===== Entries shown =====

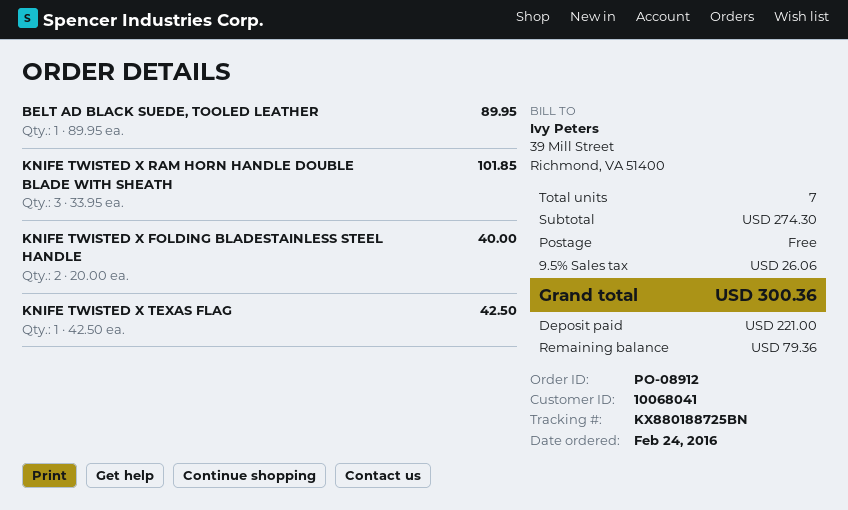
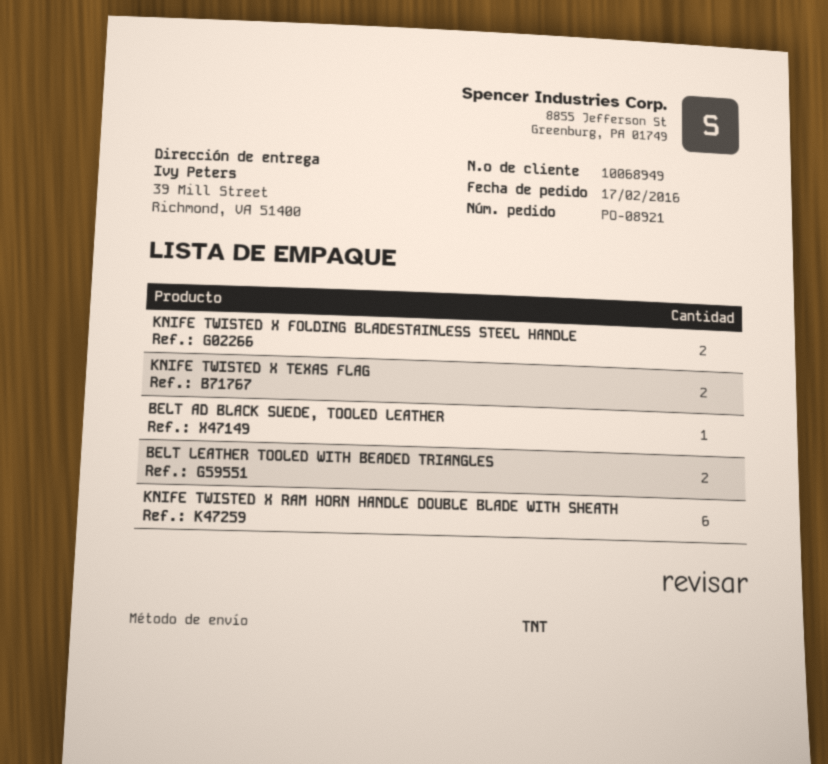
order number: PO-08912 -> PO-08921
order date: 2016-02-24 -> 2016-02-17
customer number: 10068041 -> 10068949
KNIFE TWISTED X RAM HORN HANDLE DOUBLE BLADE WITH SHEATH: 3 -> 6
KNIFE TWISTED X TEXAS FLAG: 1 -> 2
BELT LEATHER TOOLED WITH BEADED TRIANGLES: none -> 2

=====
===== Entries shown =====

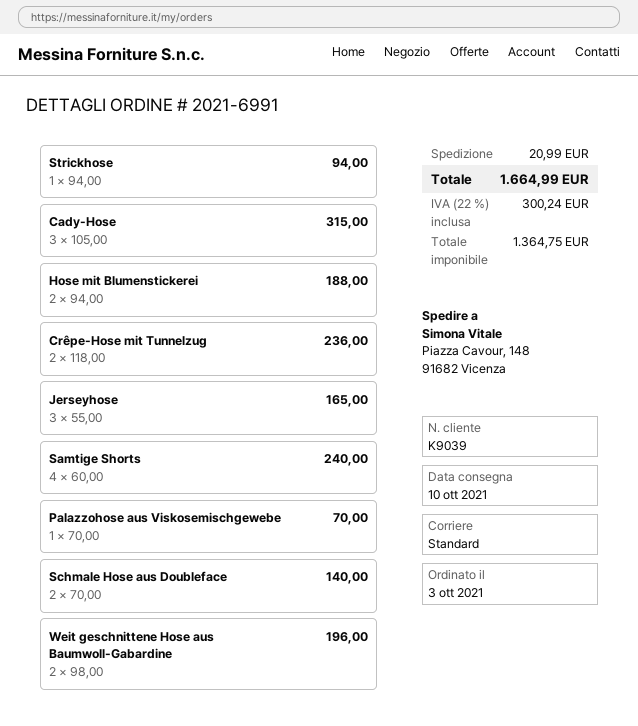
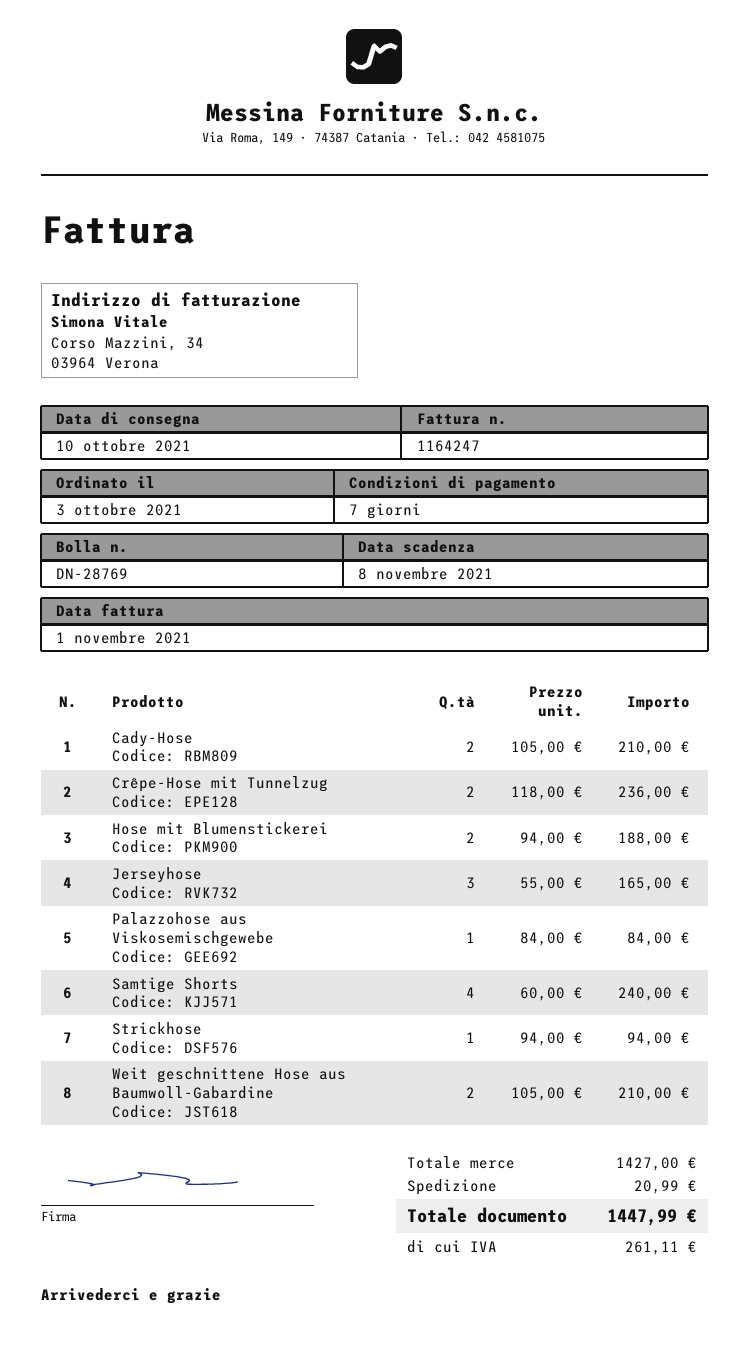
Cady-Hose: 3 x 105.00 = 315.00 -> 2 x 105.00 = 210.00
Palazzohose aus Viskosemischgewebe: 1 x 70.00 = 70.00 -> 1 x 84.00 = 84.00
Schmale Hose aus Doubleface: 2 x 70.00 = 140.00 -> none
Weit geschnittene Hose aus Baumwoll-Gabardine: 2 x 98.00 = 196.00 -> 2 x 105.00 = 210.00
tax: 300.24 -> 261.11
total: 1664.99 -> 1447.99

=====
===== Entries shown =====

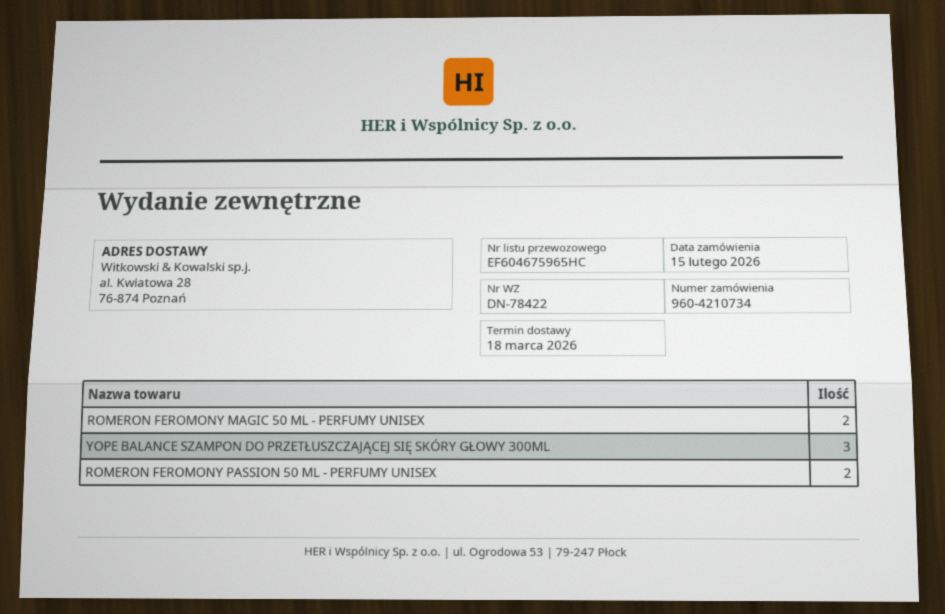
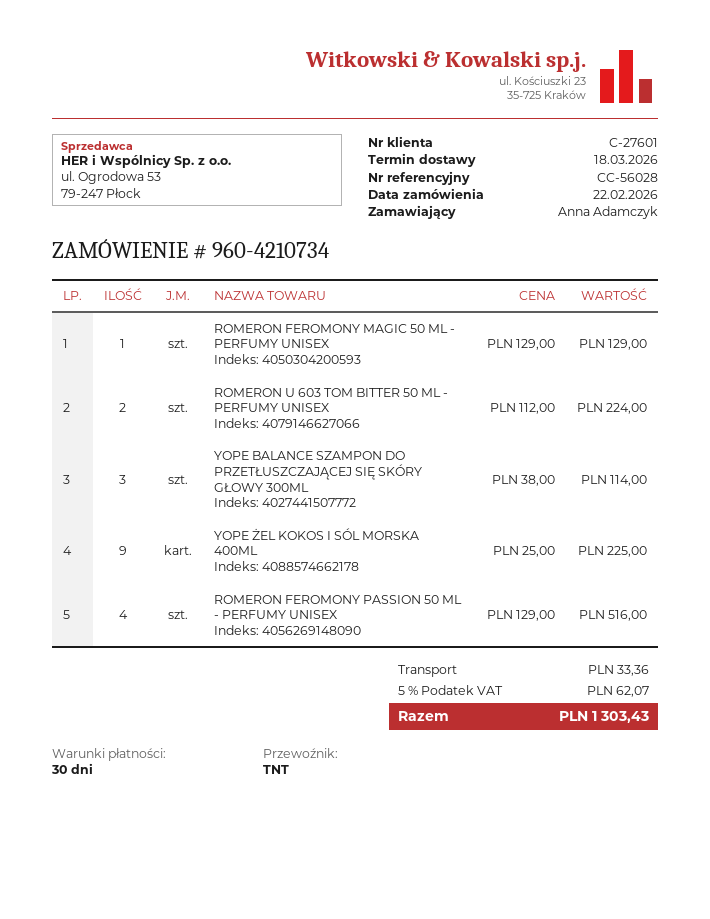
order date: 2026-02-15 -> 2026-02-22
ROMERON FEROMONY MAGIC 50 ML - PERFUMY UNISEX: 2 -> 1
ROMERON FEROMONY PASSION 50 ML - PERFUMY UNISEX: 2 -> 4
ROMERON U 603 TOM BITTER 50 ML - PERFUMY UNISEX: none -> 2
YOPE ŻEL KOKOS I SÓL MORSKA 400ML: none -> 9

=====

Using the data above, repeat exactly the lines that begin at the line with "order number: PO-08912 -> PO-08921" and end at the line with "BELT LEATHER TOOLED", both ends included.

* [Response to this exercise]:
order number: PO-08912 -> PO-08921
order date: 2016-02-24 -> 2016-02-17
customer number: 10068041 -> 10068949
KNIFE TWISTED X RAM HORN HANDLE DOUBLE BLADE WITH SHEATH: 3 -> 6
KNIFE TWISTED X TEXAS FLAG: 1 -> 2
BELT LEATHER TOOLED WITH BEADED TRIANGLES: none -> 2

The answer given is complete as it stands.